Open Access
Maximising network lifetime and energy efficiency of wireless sensor network using group search Ant lion with Levy flight
Author(s) -
NavnathDattatraya Kale,
Rao K. Raghava
Publication year - 2020
Publication title -
iet communications
Language(s) - English
Resource type - Journals
SCImago Journal Rank - 0.355
H-Index - 62
eISSN - 1751-8636
pISSN - 1751-8628
DOI - 10.1049/iet-com.2018.5778
Subject(s) - computer science , cuckoo search , wireless sensor network , selection (genetic algorithm) , particle swarm optimization , genetic algorithm , efficient energy use , base station , ant colony optimization algorithms , energy consumption , ant colony , distributed computing , computer network , artificial intelligence , algorithm , engineering , machine learning , electrical engineering
Wireless sensor network (WSN) is one of the emerging techniques, providing pervasive computing for different implementations. Some of the renowned problems in WSN are energy consumption, as well as, the extension of network lifetime.

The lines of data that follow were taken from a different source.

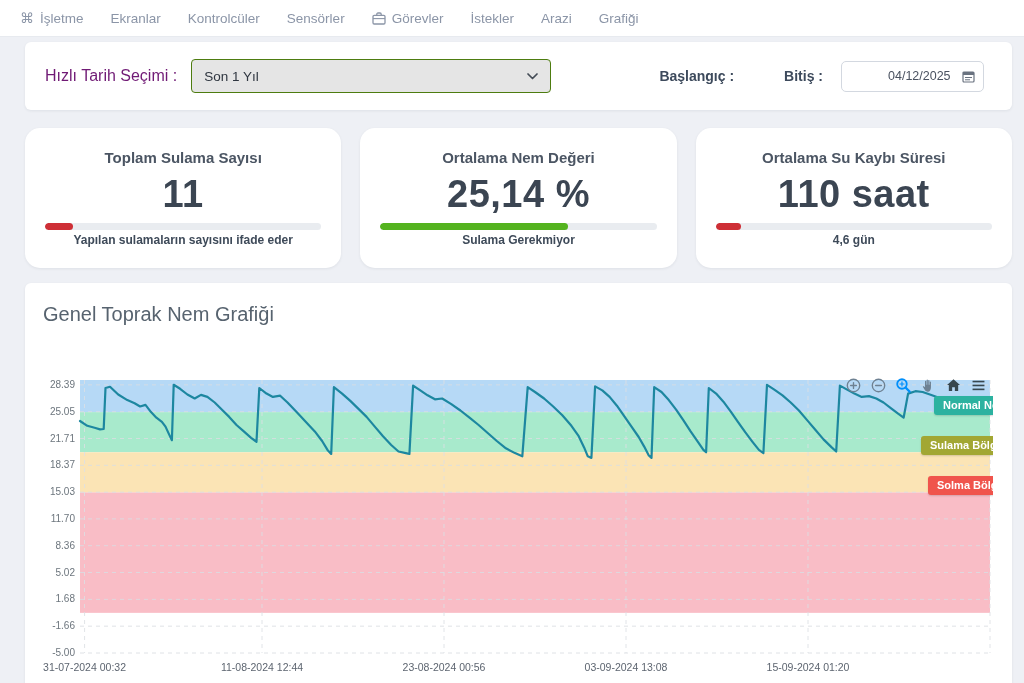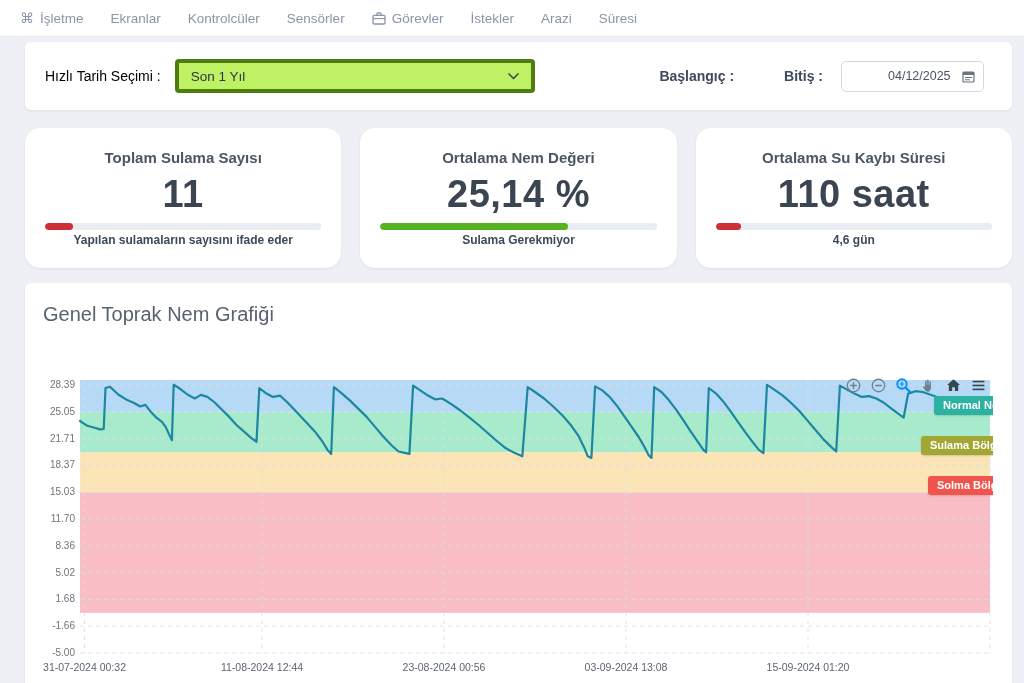"Süresi" span { text: Süresi -> Grafiği }
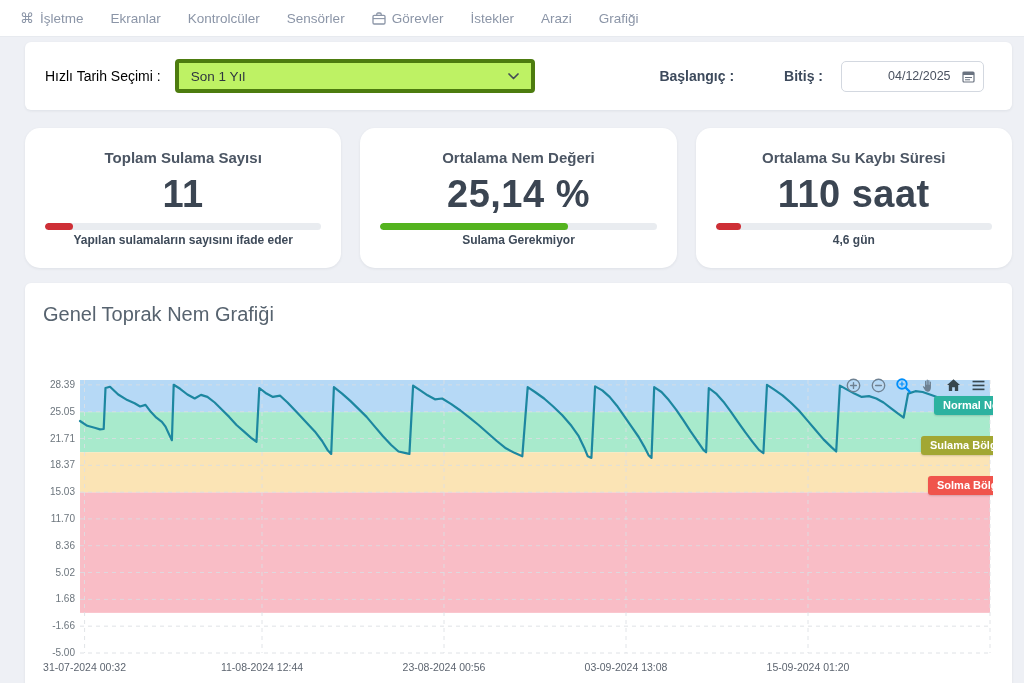"Hızlı Tarih Seçimi :" .filter-label { color: #000000 -> #701a75; font-size: 14px -> 16px }
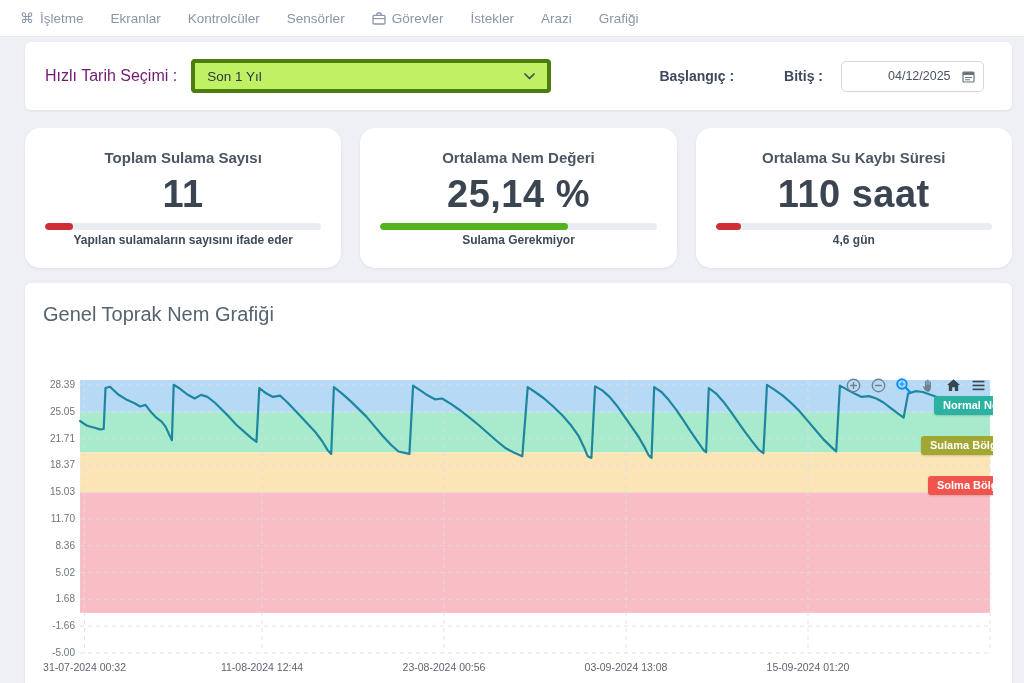"Son 1 Yıl" .select-box { background: #bef264 -> #e5e5e5; border: 4px solid #4d7c0f -> 1px solid #4d7c0f }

Moreover, cluster head (CH) selection is one of the essential criteria since it has direct communication with the base station. Several researchers are in progress in designing the energy‐efficient model. However, the problems are not yet rectified completely, which leads to the poor performance of WSN. This study intends to maximise the lifetime of the WSN by introducing an efficient CH selection algorithm. The CH selection is a crucial step that aids in improving the energy efficiency and network lifetime of a WSN. This study proposes a hybrid optimisation process named group search ant lion with Levy flight for choosing the CH in WSN. The proposed model is compared to the conventional models such as genetic algorithm, particle swarm optimisation, artificial bee colony, group search optimisation, ant lion optimisation and cuckoo search. The outcome of the simulation result shows the superiority of the proposed model by prolonging the lifetime of the network.